Your instructions:
A word-for-word copy of the data is what's wanted, with no pictures.

--- Data provided Enclosed Below ---

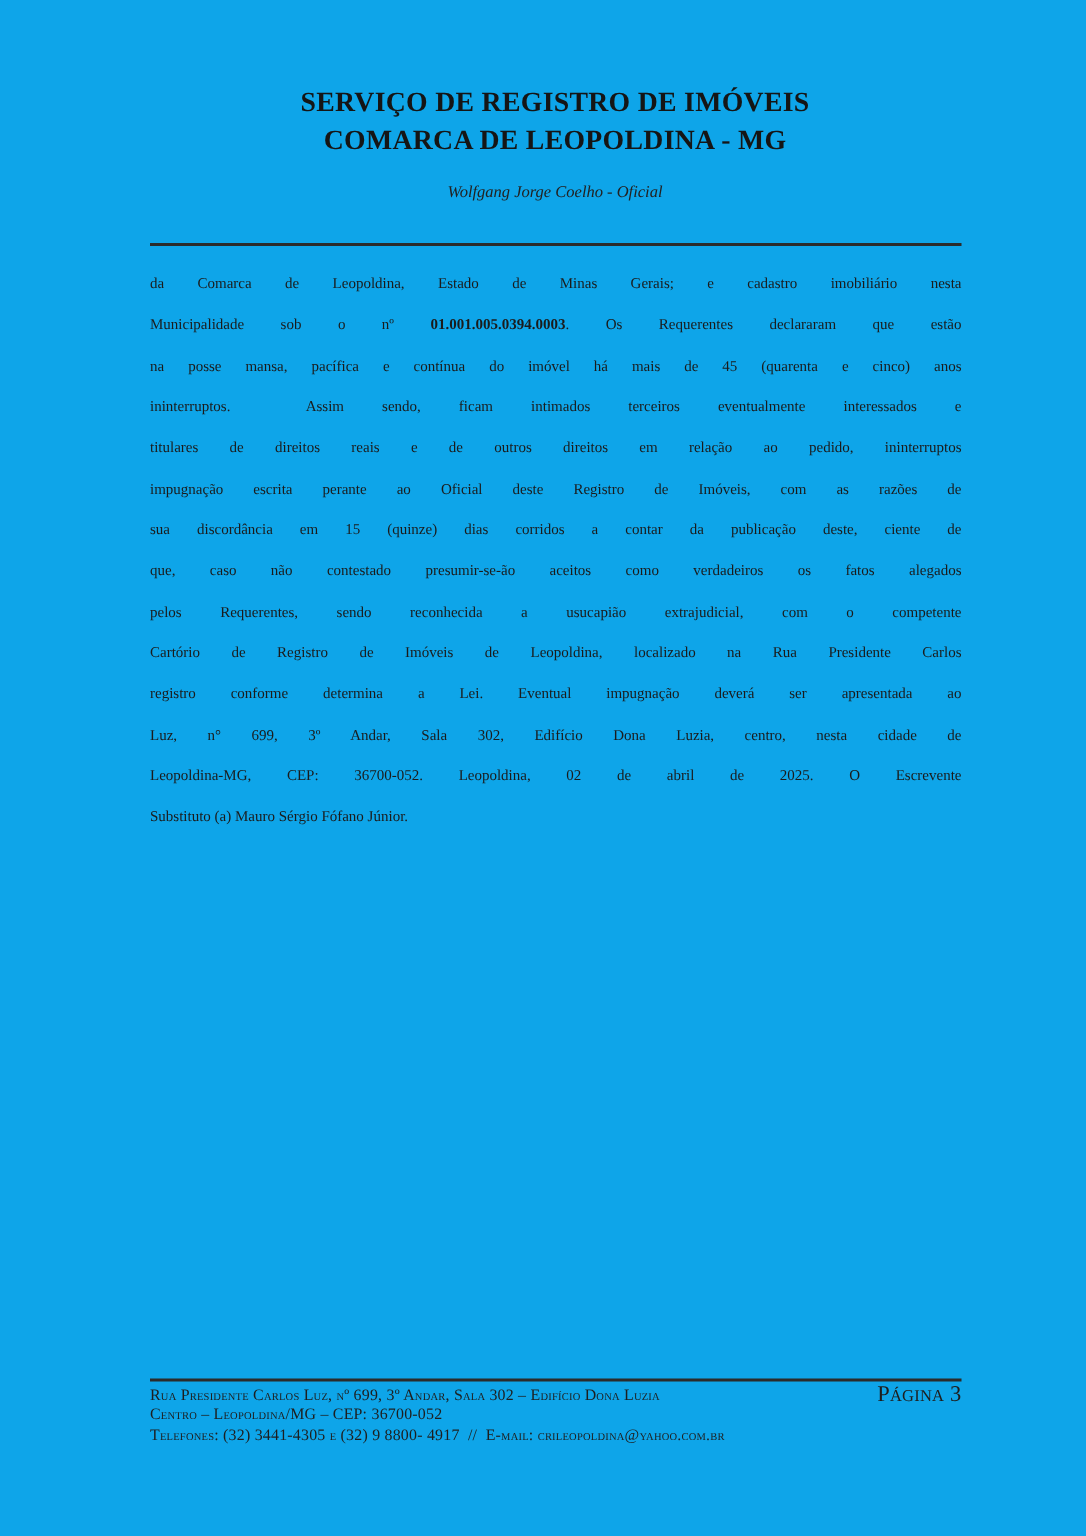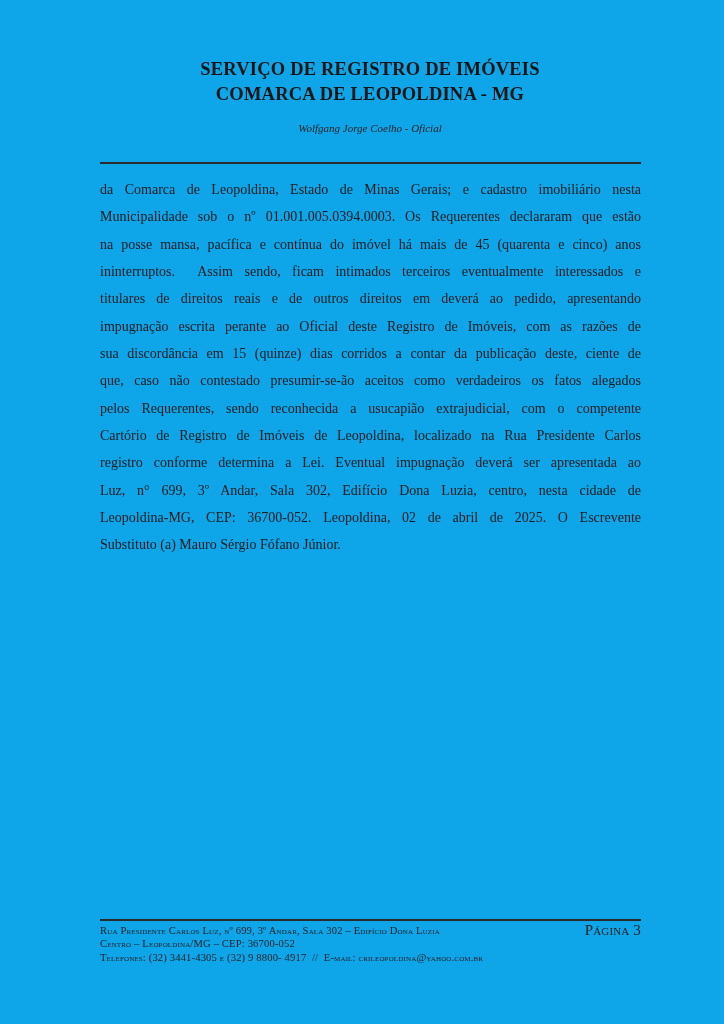--- a/index.html
+++ b/index.html
@@ -43,34 +43,34 @@
     width: 541px;
     height: 2px;
     background: #2b2b2b;
   }
   
   .body-text {
     position: absolute;
     top: 176px;
     left: 100px;
     width: 541px;
-    font-size: 14px;
+    font-size: 10px;
     color: #1b1b1b;
   }
   .body-line {
     height: 27.35px;
     line-height: 27.35px;
     white-space: normal;
     overflow: visible;
   }
   .body-line.justified {
     text-align: justify;
     text-align-last: justify;
   }
-  .body-line .bold { font-weight: normal; }
+  .body-line .bold { font-weight: bold; }
   
   .rule-footer {
     position: absolute;
     top: 919px;
     left: 100px;
     width: 541px;
     height: 1.6px;
     background: #2b2b2b;
   }
   .footer {
@@ -106,21 +106,21 @@
     <div class="subtitle">Wolfgang Jorge Coelho - Oficial</div>
   </div>
 
   <div class="rule-top"></div>
 
   <div class="body-text">
       <div class="body-line justified"><span>da Comarca de Leopoldina, Estado de Minas Gerais; e cadastro imobiliário nesta</span></div>
       <div class="body-line justified"><span>Municipalidade sob o nº </span><span class="bold">01.001.005.0394.0003</span><span>. Os Requerentes declararam que estão</span></div>
       <div class="body-line justified"><span>na posse mansa, pacífica e contínua do imóvel há mais de 45 (quarenta e cinco) anos</span></div>
       <div class="body-line justified"><span>ininterruptos.&nbsp; Assim sendo, ficam intimados terceiros eventualmente interessados e</span></div>
-      <div class="body-line justified"><span>titulares de direitos reais e de outros direitos em deverá ao pedido, apresentando</span></div>
+      <div class="body-line justified"><span>titulares de direitos reais e de outros direitos em relação ao pedido, ininterruptos</span></div>
       <div class="body-line justified"><span>impugnação escrita perante ao Oficial deste Registro de Imóveis, com as razões de</span></div>
       <div class="body-line justified"><span>sua discordância em 15 (quinze) dias corridos a contar da publicação deste, ciente de</span></div>
       <div class="body-line justified"><span>que, caso não contestado presumir-se-ão aceitos como verdadeiros os fatos alegados</span></div>
       <div class="body-line justified"><span>pelos Requerentes, sendo reconhecida a usucapião extrajudicial, com o competente</span></div>
       <div class="body-line justified"><span>Cartório de Registro de Imóveis de Leopoldina, localizado na Rua Presidente Carlos</span></div>
       <div class="body-line justified"><span>registro conforme determina a Lei. Eventual impugnação deverá ser apresentada ao</span></div>
       <div class="body-line justified"><span>Luz, n° 699, 3º Andar, Sala 302, Edifício Dona Luzia, centro, nesta cidade de</span></div>
       <div class="body-line justified"><span>Leopoldina-MG, CEP: 36700-052. Leopoldina, 02 de abril de 2025. O Escrevente</span></div>
       <div class="body-line"><span>Substituto (a) Mauro Sérgio Fófano Júnior.</span></div>
     </div>

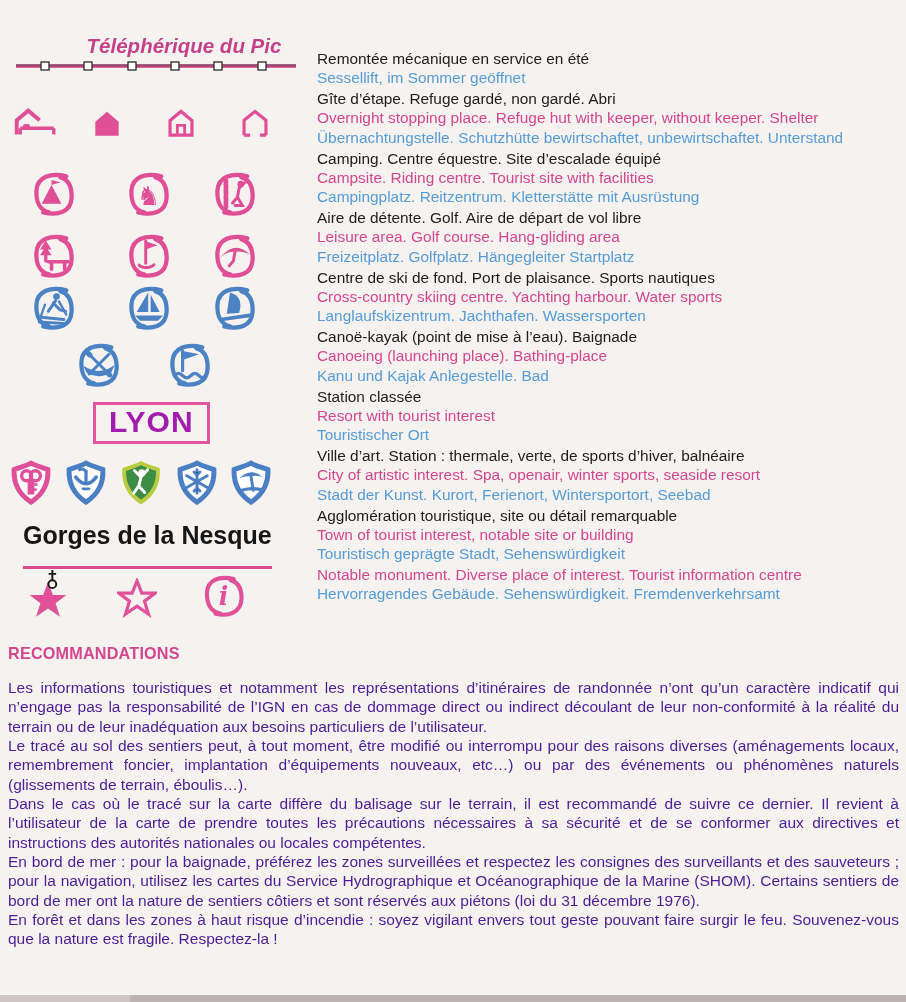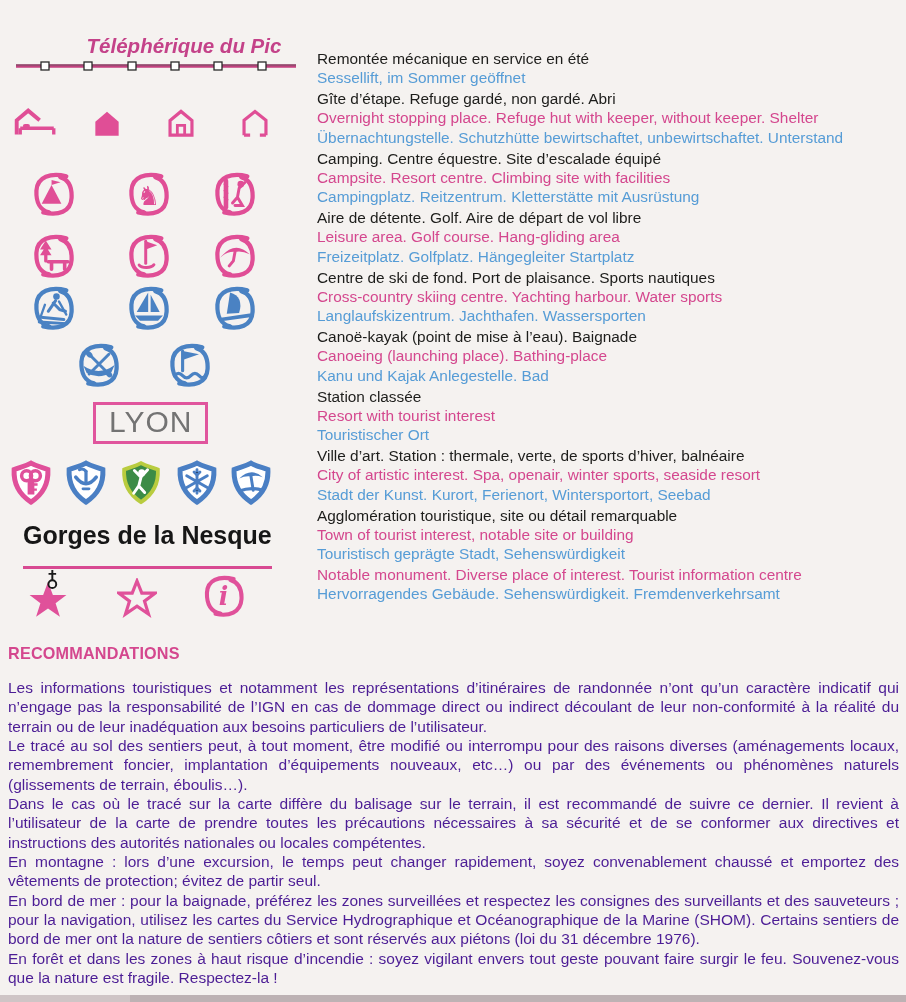--- a/index.html
+++ b/index.html
@@ -14,21 +14,21 @@
   .entry{margin-bottom:1.6px;}
   .line{font-size:15.4px;line-height:19.3px;}
   .fr{color:#1d1d1b}
   .en{color:#d4478e}
   .de{color:#569cd6}
   
   .ic{position:absolute;}
   
   .town-box{position:absolute;left:93px;top:402px;display:inline-block;
             border:3.5px solid #e0559d;padding:0 13px 2px 13px;background:transparent;}
-  .town-box span{font-size:30px;font-weight:normal;letter-spacing:1px;color:#737373;}
+  .town-box span{font-size:30px;font-weight:bold;letter-spacing:1px;color:#a21caf;}
   
   .site-label{position:absolute;left:23px;top:521px;font-size:25px;font-weight:bold;
               color:#161616;border-bottom:3.5px solid #d84a92;padding-bottom:16px;}
   
   .reco{position:absolute;left:8px;top:644px;width:891px;}
   .reco-heading{color:#d4478e;font-weight:bold;font-size:16.2px;margin:0 0 15px 0;
                 letter-spacing:.2px;}
   .para{color:#4c1d95;font-size:15.5px;line-height:19.35px;text-align:justify;}
   .scan-edge{position:absolute;left:0;bottom:0;width:906px;height:7px;
              background:#cfc5c6;}
@@ -257,21 +257,21 @@
         <div class="line fr">Remontée mécanique en service en été</div>
         <div class="line de">Sessellift, im Sommer geöffnet</div>
       </div>
       <div class="entry">
         <div class="line fr">Gîte d’étape. Refuge gardé, non gardé. Abri</div>
         <div class="line en">Overnight stopping place. Refuge hut with keeper, without keeper. Shelter</div>
         <div class="line de">Übernachtungstelle. Schutzhütte bewirtschaftet, unbewirtschaftet. Unterstand</div>
       </div>
       <div class="entry">
         <div class="line fr">Camping. Centre équestre. Site d’escalade équipé</div>
-        <div class="line en">Campsite. Resort centre. Climbing site with facilities</div>
+        <div class="line en">Campsite. Riding centre. Tourist site with facilities</div>
         <div class="line de">Campingplatz. Reitzentrum. Kletterstätte mit Ausrüstung</div>
       </div>
       <div class="entry">
         <div class="line fr">Aire de détente. Golf. Aire de départ de vol libre</div>
         <div class="line en">Leisure area. Golf course. Hang-gliding area</div>
         <div class="line de">Freizeitplatz. Golfplatz. Hängegleiter Startplatz</div>
       </div>
       <div class="entry">
         <div class="line fr">Centre de ski de fond. Port de plaisance. Sports nautiques</div>
         <div class="line en">Cross-country skiing centre. Yachting harbour. Water sports</div>
@@ -302,21 +302,20 @@
         <div class="line de">Hervorragendes Gebäude. Sehenswürdigkeit. Fremdenverkehrsamt</div>
       </div>
     </div>
 
   <div class="reco">
     <div class="reco-heading">RECOMMANDATIONS</div>
     <div>
         <div class="para">Les informations touristiques et notamment les représentations d’itinéraires de randonnée n’ont qu’un caractère indicatif qui n’engage pas la responsabilité de l’IGN en cas de dommage direct ou indirect découlant de leur non-conformité à la réalité du terrain ou de leur inadéquation aux besoins particuliers de l’utilisateur.</div>
         <div class="para">Le tracé au sol des sentiers peut, à tout moment, être modifié ou interrompu pour des raisons diverses (aménagements locaux, remembrement foncier, implantation d’équipements nouveaux, etc…) ou par des événements ou phénomènes naturels (glissements de terrain, éboulis…).</div>
         <div class="para">Dans le cas où le tracé sur la carte diffère du balisage sur le terrain, il est recommandé de suivre ce dernier. Il revient à l’utilisateur de la carte de prendre toutes les précautions nécessaires à sa sécurité et de se conformer aux directives et instructions des autorités nationales ou locales compétentes.</div>
-        <div class="para">En montagne : lors d’une excursion, le temps peut changer rapidement, soyez convenablement chaussé et emportez des vêtements de protection; évitez de partir seul.</div>
         <div class="para">En bord de mer : pour la baignade, préférez les zones surveillées et respectez les consignes des surveillants et des sauveteurs ; pour la navigation, utilisez les cartes du Service Hydrographique et Océanographique de la Marine (SHOM). Certains sentiers de bord de mer ont la nature de sentiers côtiers et sont réservés aux piétons (loi du 31 décembre 1976).</div>
         <div class="para">En forêt et dans les zones à haut risque d’incendie : soyez vigilant envers tout geste pouvant faire surgir le feu. Souvenez-vous que la nature est fragile. Respectez-la !</div>
       </div>
   </div>
 
   <div class="scan-edge">
     <div class="scan-edge-dark"></div>
   </div>
 
 </div>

--- End of Enclosed Data provided ---

Answer to the exercise:
--- a/index.html
+++ b/index.html
@@ -43,34 +43,34 @@
     width: 541px;
     height: 2px;
     background: #2b2b2b;
   }
   
   .body-text {
     position: absolute;
     top: 176px;
     left: 100px;
     width: 541px;
-    font-size: 14px;
+    font-size: 10px;
     color: #1b1b1b;
   }
   .body-line {
     height: 27.35px;
     line-height: 27.35px;
     white-space: normal;
     overflow: visible;
   }
   .body-line.justified {
     text-align: justify;
     text-align-last: justify;
   }
-  .body-line .bold { font-weight: normal; }
+  .body-line .bold { font-weight: bold; }
   
   .rule-footer {
     position: absolute;
     top: 919px;
     left: 100px;
     width: 541px;
     height: 1.6px;
     background: #2b2b2b;
   }
   .footer {
@@ -106,21 +106,21 @@
     <div class="subtitle">Wolfgang Jorge Coelho - Oficial</div>
   </div>
 
   <div class="rule-top"></div>
 
   <div class="body-text">
       <div class="body-line justified"><span>da Comarca de Leopoldina, Estado de Minas Gerais; e cadastro imobiliário nesta</span></div>
       <div class="body-line justified"><span>Municipalidade sob o nº </span><span class="bold">01.001.005.0394.0003</span><span>. Os Requerentes declararam que estão</span></div>
       <div class="body-line justified"><span>na posse mansa, pacífica e contínua do imóvel há mais de 45 (quarenta e cinco) anos</span></div>
       <div class="body-line justified"><span>ininterruptos.&nbsp; Assim sendo, ficam intimados terceiros eventualmente interessados e</span></div>
-      <div class="body-line justified"><span>titulares de direitos reais e de outros direitos em deverá ao pedido, apresentando</span></div>
+      <div class="body-line justified"><span>titulares de direitos reais e de outros direitos em relação ao pedido, ininterruptos</span></div>
       <div class="body-line justified"><span>impugnação escrita perante ao Oficial deste Registro de Imóveis, com as razões de</span></div>
       <div class="body-line justified"><span>sua discordância em 15 (quinze) dias corridos a contar da publicação deste, ciente de</span></div>
       <div class="body-line justified"><span>que, caso não contestado presumir-se-ão aceitos como verdadeiros os fatos alegados</span></div>
       <div class="body-line justified"><span>pelos Requerentes, sendo reconhecida a usucapião extrajudicial, com o competente</span></div>
       <div class="body-line justified"><span>Cartório de Registro de Imóveis de Leopoldina, localizado na Rua Presidente Carlos</span></div>
       <div class="body-line justified"><span>registro conforme determina a Lei. Eventual impugnação deverá ser apresentada ao</span></div>
       <div class="body-line justified"><span>Luz, n° 699, 3º Andar, Sala 302, Edifício Dona Luzia, centro, nesta cidade de</span></div>
       <div class="body-line justified"><span>Leopoldina-MG, CEP: 36700-052. Leopoldina, 02 de abril de 2025. O Escrevente</span></div>
       <div class="body-line"><span>Substituto (a) Mauro Sérgio Fófano Júnior.</span></div>
     </div>

--- a/index.html
+++ b/index.html
@@ -14,21 +14,21 @@
   .entry{margin-bottom:1.6px;}
   .line{font-size:15.4px;line-height:19.3px;}
   .fr{color:#1d1d1b}
   .en{color:#d4478e}
   .de{color:#569cd6}
   
   .ic{position:absolute;}
   
   .town-box{position:absolute;left:93px;top:402px;display:inline-block;
             border:3.5px solid #e0559d;padding:0 13px 2px 13px;background:transparent;}
-  .town-box span{font-size:30px;font-weight:normal;letter-spacing:1px;color:#737373;}
+  .town-box span{font-size:30px;font-weight:bold;letter-spacing:1px;color:#a21caf;}
   
   .site-label{position:absolute;left:23px;top:521px;font-size:25px;font-weight:bold;
               color:#161616;border-bottom:3.5px solid #d84a92;padding-bottom:16px;}
   
   .reco{position:absolute;left:8px;top:644px;width:891px;}
   .reco-heading{color:#d4478e;font-weight:bold;font-size:16.2px;margin:0 0 15px 0;
                 letter-spacing:.2px;}
   .para{color:#4c1d95;font-size:15.5px;line-height:19.35px;text-align:justify;}
   .scan-edge{position:absolute;left:0;bottom:0;width:906px;height:7px;
              background:#cfc5c6;}
@@ -257,21 +257,21 @@
         <div class="line fr">Remontée mécanique en service en été</div>
         <div class="line de">Sessellift, im Sommer geöffnet</div>
       </div>
       <div class="entry">
         <div class="line fr">Gîte d’étape. Refuge gardé, non gardé. Abri</div>
         <div class="line en">Overnight stopping place. Refuge hut with keeper, without keeper. Shelter</div>
         <div class="line de">Übernachtungstelle. Schutzhütte bewirtschaftet, unbewirtschaftet. Unterstand</div>
       </div>
       <div class="entry">
         <div class="line fr">Camping. Centre équestre. Site d’escalade équipé</div>
-        <div class="line en">Campsite. Resort centre. Climbing site with facilities</div>
+        <div class="line en">Campsite. Riding centre. Tourist site with facilities</div>
         <div class="line de">Campingplatz. Reitzentrum. Kletterstätte mit Ausrüstung</div>
       </div>
       <div class="entry">
         <div class="line fr">Aire de détente. Golf. Aire de départ de vol libre</div>
         <div class="line en">Leisure area. Golf course. Hang-gliding area</div>
         <div class="line de">Freizeitplatz. Golfplatz. Hängegleiter Startplatz</div>
       </div>
       <div class="entry">
         <div class="line fr">Centre de ski de fond. Port de plaisance. Sports nautiques</div>
         <div class="line en">Cross-country skiing centre. Yachting harbour. Water sports</div>
@@ -302,21 +302,20 @@
         <div class="line de">Hervorragendes Gebäude. Sehenswürdigkeit. Fremdenverkehrsamt</div>
       </div>
     </div>
 
   <div class="reco">
     <div class="reco-heading">RECOMMANDATIONS</div>
     <div>
         <div class="para">Les informations touristiques et notamment les représentations d’itinéraires de randonnée n’ont qu’un caractère indicatif qui n’engage pas la responsabilité de l’IGN en cas de dommage direct ou indirect découlant de leur non-conformité à la réalité du terrain ou de leur inadéquation aux besoins particuliers de l’utilisateur.</div>
         <div class="para">Le tracé au sol des sentiers peut, à tout moment, être modifié ou interrompu pour des raisons diverses (aménagements locaux, remembrement foncier, implantation d’équipements nouveaux, etc…) ou par des événements ou phénomènes naturels (glissements de terrain, éboulis…).</div>
         <div class="para">Dans le cas où le tracé sur la carte diffère du balisage sur le terrain, il est recommandé de suivre ce dernier. Il revient à l’utilisateur de la carte de prendre toutes les précautions nécessaires à sa sécurité et de se conformer aux directives et instructions des autorités nationales ou locales compétentes.</div>
-        <div class="para">En montagne : lors d’une excursion, le temps peut changer rapidement, soyez convenablement chaussé et emportez des vêtements de protection; évitez de partir seul.</div>
         <div class="para">En bord de mer : pour la baignade, préférez les zones surveillées et respectez les consignes des surveillants et des sauveteurs ; pour la navigation, utilisez les cartes du Service Hydrographique et Océanographique de la Marine (SHOM). Certains sentiers de bord de mer ont la nature de sentiers côtiers et sont réservés aux piétons (loi du 31 décembre 1976).</div>
         <div class="para">En forêt et dans les zones à haut risque d’incendie : soyez vigilant envers tout geste pouvant faire surgir le feu. Souvenez-vous que la nature est fragile. Respectez-la !</div>
       </div>
   </div>
 
   <div class="scan-edge">
     <div class="scan-edge-dark"></div>
   </div>
 
 </div>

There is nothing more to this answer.